How I Program With LLMs

by Gordon Weakliem

How I program with LLMs (via) mirrors a lot of what I’ve experienced. The second paragraph struck me, last spring I was going around telling people that this felt like 1995. My story was sitting in my rented room in Dallas, on my couch with my newly-issued work laptop, fumbling around to configure a SLIP dialer and Trumpet Winsock, then finally ending up online, coming up for air a couple hours later. In a way, I never came up for air, the Internet is the sea I’ve swum in since then.

Some other points he makes:

Sometimes the LLM is wrong. So are people.

That’s my instant retort to the “AI is useless” trope. Metacrap is one of my favorite essays about tech, because the truths still hold outside of Doctrow’s original subject: people lie, people are lazy, people are stupid, self-awareness is hard, biases are inherent, metrics influence results, and there’s more than one way to describe something. There have been numerous times where people have asked me questions and I’ve given bad or incorrect advice. There have been numerous times where I’ve received bad or incorrect advice. But we all still go around trying to learn in the face of all these failures.

I reach a point in the day when I know what needs to be written, I can describe it, but I don’t have the energy…

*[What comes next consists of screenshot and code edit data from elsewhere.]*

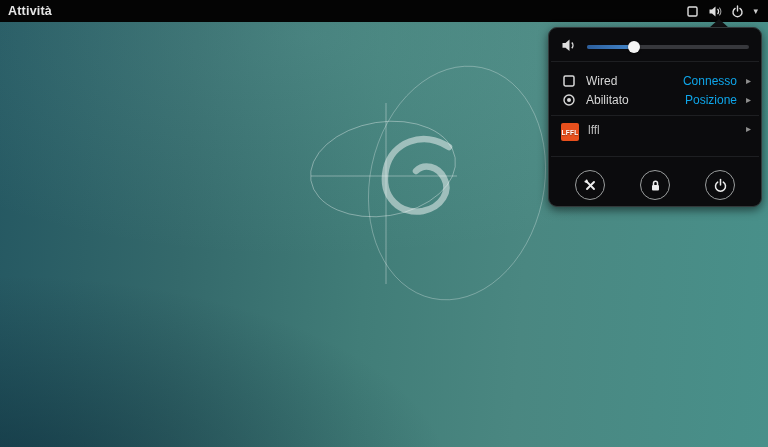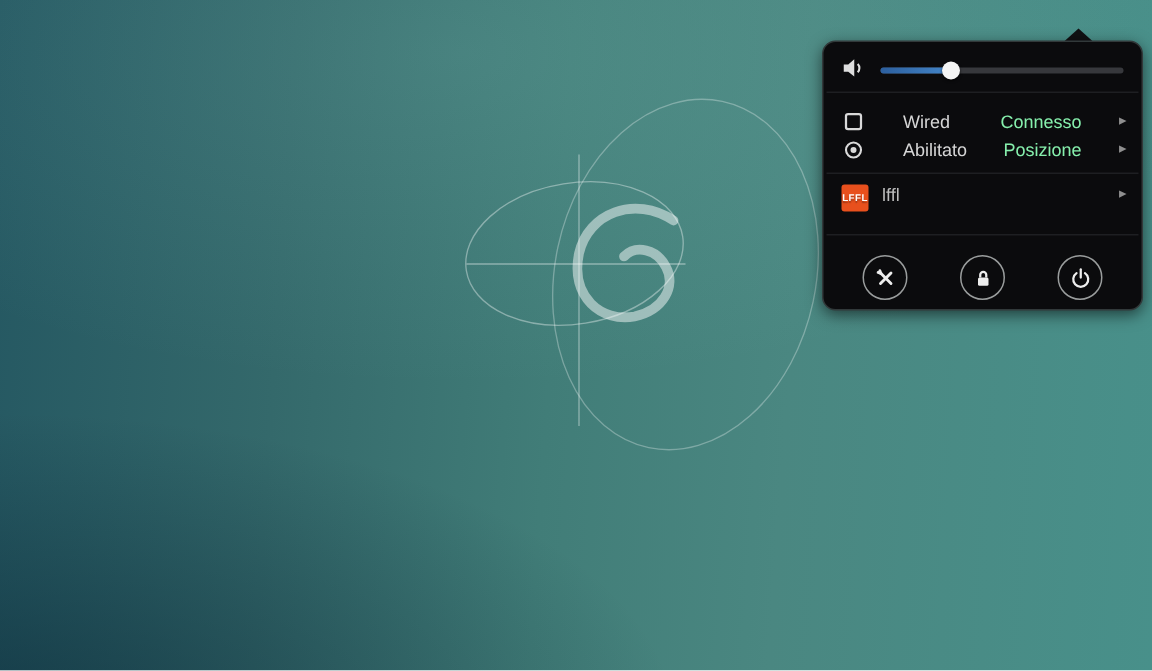--- a/index.html
+++ b/index.html
@@ -92,6 +92,31 @@
     </g>
   </svg>
 
+  <div class="topbar">
+    <div class="activities">Attività</div>
+
+    <div class="tray">
+      <span>
+        <svg width="13" height="13" viewBox="0 0 13 13">
+          <rect x="2" y="2" width="9" height="9" rx="1.2" fill="none" stroke="#dedede" stroke-width="1.4"></rect>
+        </svg>
+      </span>
+      <span>
+        <svg width="14" height="13" viewBox="0 0 14 13">
+          <path d="M1.5 4.5 H4 L7.5 1.5 V11.5 L4 8.5 H1.5 Z" fill="#dedede"></path>
+          <path d="M9.5 4 a3.4 3.4 0 0 1 0 5" fill="none" stroke="#dedede" stroke-width="1.3"></path>
+          <path d="M11.3 2.6 a5.6 5.6 0 0 1 0 7.8" fill="none" stroke="#dedede" stroke-width="1.1" stroke-opacity="0.7"></path>
+        </svg>
+      </span>
+      <span>
+        <svg width="13" height="13" viewBox="0 0 13 13">
+          <path d="M4.1 3.4 a4.5 4.5 0 1 0 4.8 0" fill="none" stroke="#dedede" stroke-width="1.4" stroke-linecap="round"></path>
+          <line x1="6.5" y1="1" x2="6.5" y2="6" stroke="#dedede" stroke-width="1.4" stroke-linecap="round"></line>
+        </svg>
+      </span>
+      <span class="caret">▾</span>
+    </div>
+  </div>
 
   <div class="menu-arrow"></div>
 

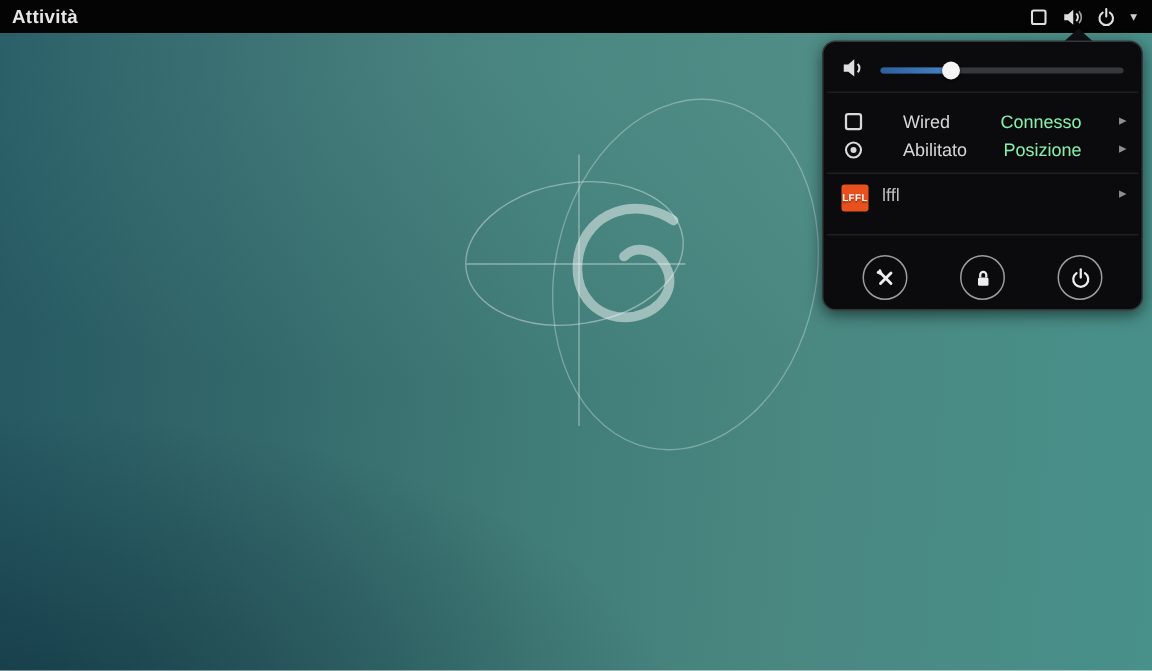--- a/index.html
+++ b/index.html
@@ -49,7 +49,7 @@
   .slider-fill  { position:absolute; left:0; top:5px; height:4px; background:linear-gradient(to right,#2c5f9e,#4486c9); border-radius:2px 0 0 2px; }
   .slider-knob  { position:absolute; top:1px; width:12px; height:12px; background:#f4f4f4; border-radius:50%; box-shadow:0 1px 2px rgba(0,0,0,0.6); }
 
-  .menu-row { position:absolute; left:12px; right:10px; height:19px; display:flex; align-items:center; cursor:default;gap:16px; }
+  .menu-row { position:absolute; left:12px; right:10px; height:19px; display:flex; align-items:center; cursor:default; }
   .menu-row .mi { width:16px; display:flex; justify-content:center; }
   .menu-row .lbl { margin-left:9px; color:#d6d6d6; }
   .menu-row .status { margin-left:auto; color:#86efac; }

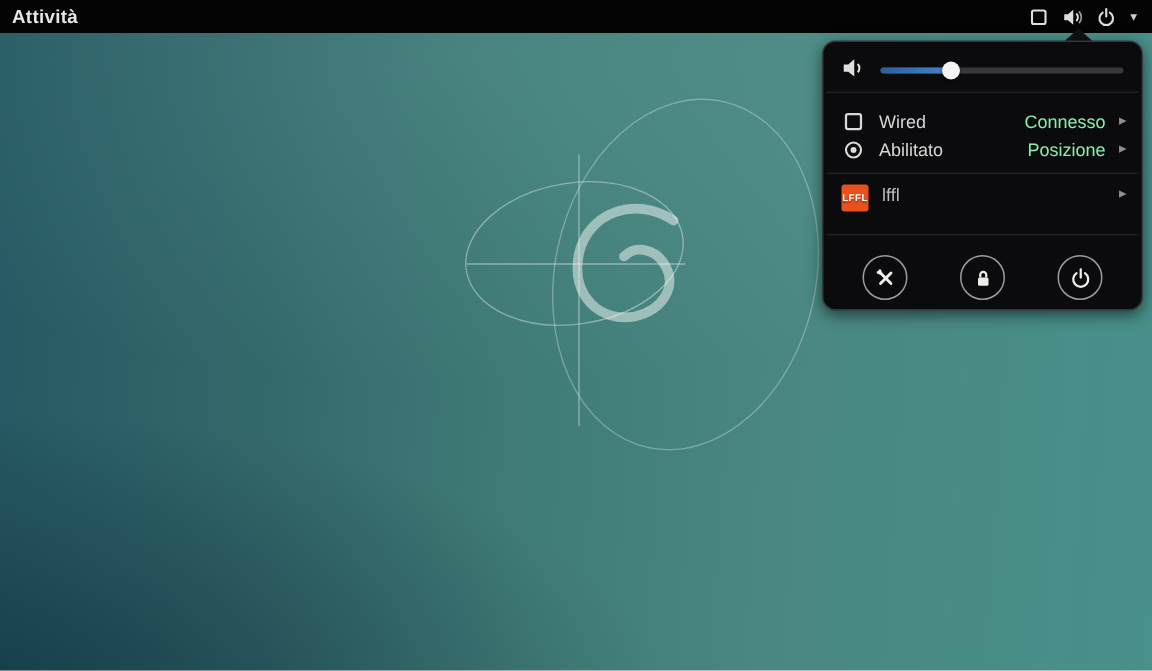--- a/index.html
+++ b/index.html
@@ -52,7 +52,7 @@
   .menu-row { position:absolute; left:12px; right:10px; height:19px; display:flex; align-items:center; cursor:default; }
   .menu-row .mi { width:16px; display:flex; justify-content:center; }
   .menu-row .lbl { margin-left:9px; color:#d6d6d6; }
-  .menu-row .status { margin-left:auto; color:#86efac; }
+  .menu-row .status { margin-left:auto; color:#0ea5e9; }
   .menu-row .arr { width:14px; text-align:right; color:#8f8f8f; font-size:10px; line-height:1; }
 
   .user-row { position:absolute; left:12px; right:10px; top:95px; height:26px; display:flex; align-items:flex-start; cursor:default; }

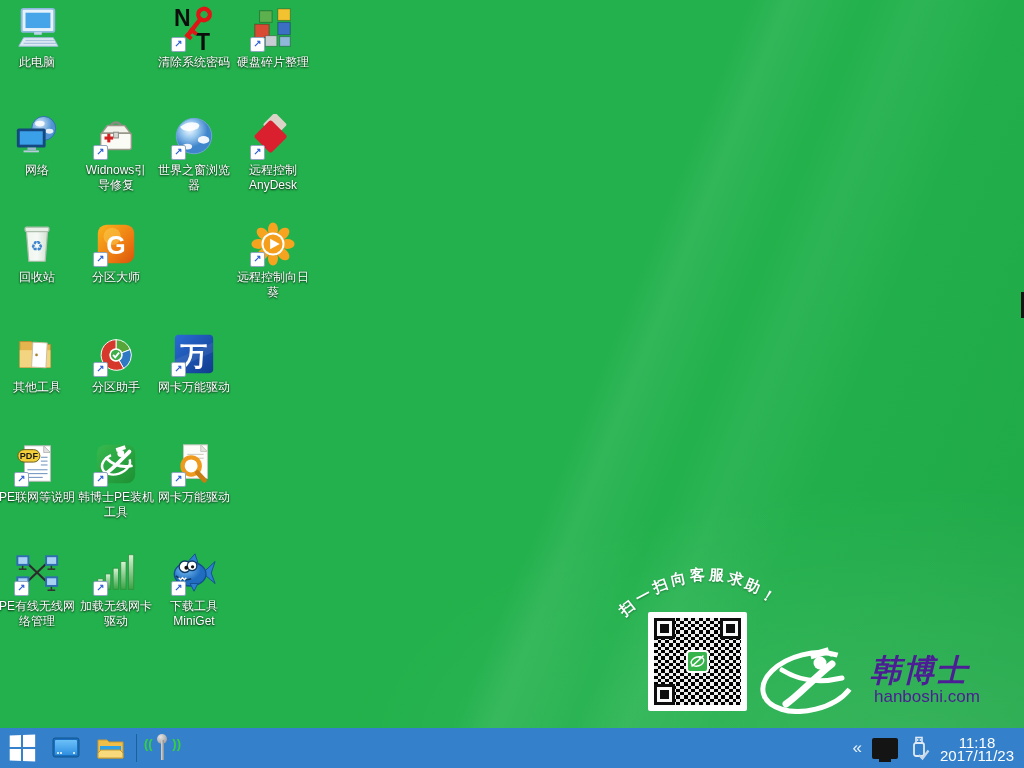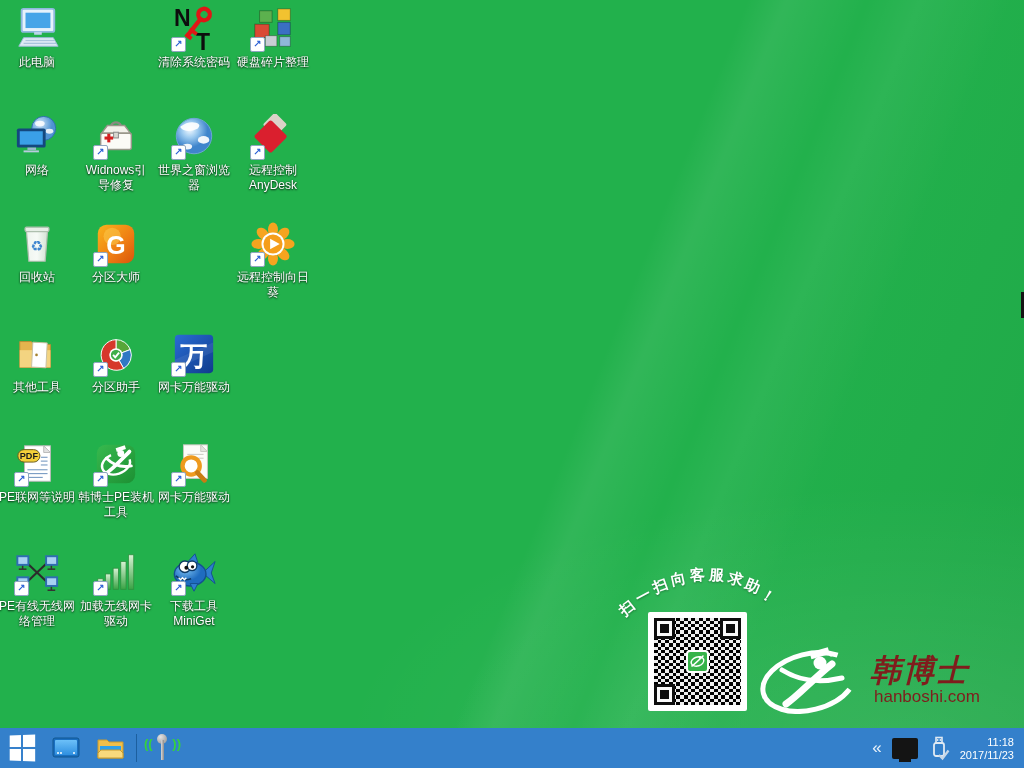--- a/index.html
+++ b/index.html
@@ -31,7 +31,7 @@
   .fp::after{content:"";position:absolute;inset:3px;background:#0d0d0d;}
   .fp.tl{left:0;top:0}.fp.tr{right:0;top:0}.fp.bl{left:0;bottom:0}
   .qr-logo{position:absolute;left:32px;top:32px;width:19px;height:19px;background:#36b34a;border:2px solid #fff;border-radius:4px;}
-  .brand{position:absolute;left:758px;top:640px;width:256px;height:78px;color:#7f1d1d;}
+  .brand{position:absolute;left:758px;top:640px;width:256px;height:78px;color:#4c1d95;}
   .brand-ellipse{position:absolute;left:0;top:6px;width:102px;height:68px;}
   .brand-name{position:absolute;left:112px;top:10px;font-size:31px;font-weight:bold;font-style:italic;letter-spacing:2px;}
   .brand-domain{position:absolute;left:116px;top:47px;font-size:17px;}

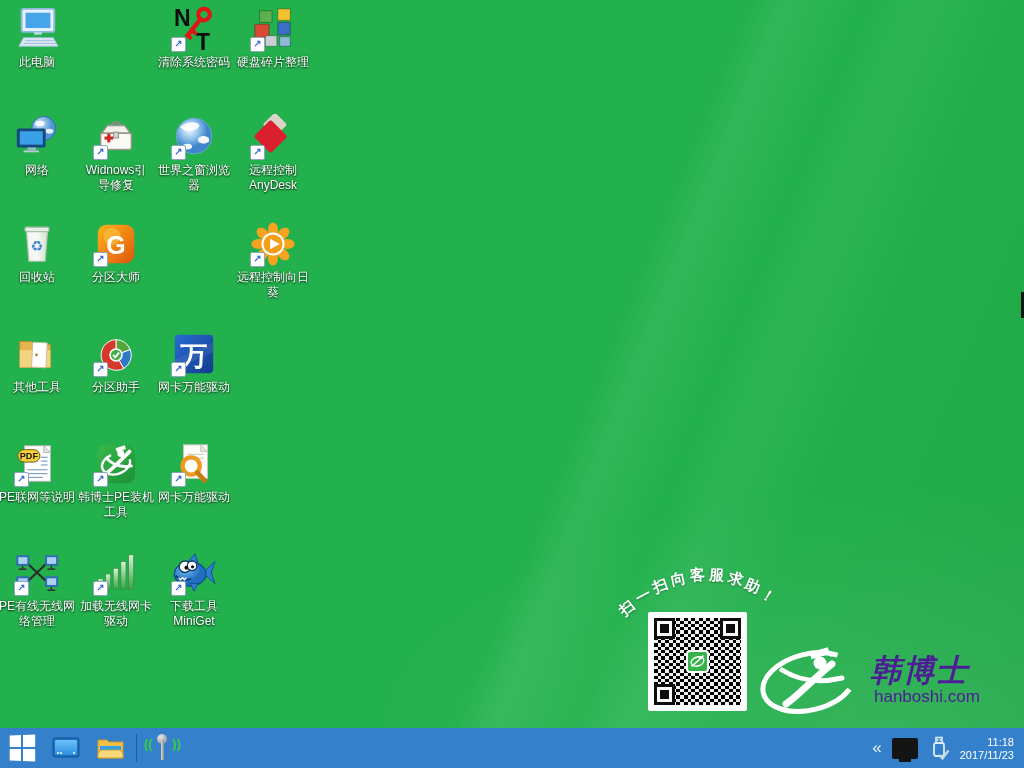--- a/index.html
+++ b/index.html
@@ -52,7 +52,7 @@
   .cmon{width:22px;height:17px;background:#141414;border-radius:2px;padding:2px;position:relative;}
   .cmon .rb{width:100%;height:100%;background:conic-gradient(#e33,#fe2,#3c3,#2cc,#23d,#c2d,#e33);}
   .cmon::after{content:"";position:absolute;left:7px;bottom:-3px;width:12px;height:3px;background:#141414;}
-  .clock{color:#fff;font-size:11px;line-height:13px;text-align:right;padding-top:2px;}
+  .clock{color:#fff;font-size:15px;line-height:13px;text-align:center;padding-top:2px;}
 </style>
 </head>
 <body>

I too am a morning person. One thing that I find is that on days where I’ve been leaning heavily on an LLM, I start to feel the way I did when I was working in a pair programming environment: it’s tiring. Having a partner makes me work harder. I think one thing Windsurf or Cursor should do is say “how about a game of ping pong?” at some points.

Chat-based LLMs do best with exam-style questions

I wouldn’t put it as “Exam Style Questions” but I find that I tend to want to micromanage the LLM, and that’s not a productive way to use it. I do much better with iterating on smaller chunks of work. In some ways, it’s like working with a very enthusiastic intern, maybe very knowledgeable but sometimes a little off base and needing a lot of guidance. One thing is that LLMs are universally bad at saying “I don’t know” or “that’s not possible”. Many of the hallucinations I’ve run into come from me asking it for something that’s just not possible.

The goal is not a “Web IDE” but rather to challenge the notion that chat-based programming even belongs in what is traditionally called an IDE.

I actually am having much better luck using the LLM inside of the IDE (comparing Continue.dev to Cursor to Windsurf is a whole other post or three), but I do feel like you could be really productive stitching together tools like llm and command line tools. One thing I was experimenting with yesterday was a crude “LLM as a judge” setup, where I took a coding question and gave it to one LLM in LMStudio, then opened a separate session and asked a different LLM for an opinion on the first one’s solution. It actually found and corrected some bugs! That kind of thing might be productive - crudely stated, llm chat -m llm1 "solve problem X" | llm chat -m llm2 "evaluate this solution to problem X". I want to play with this more, but it’s late, and I’m not a night owl.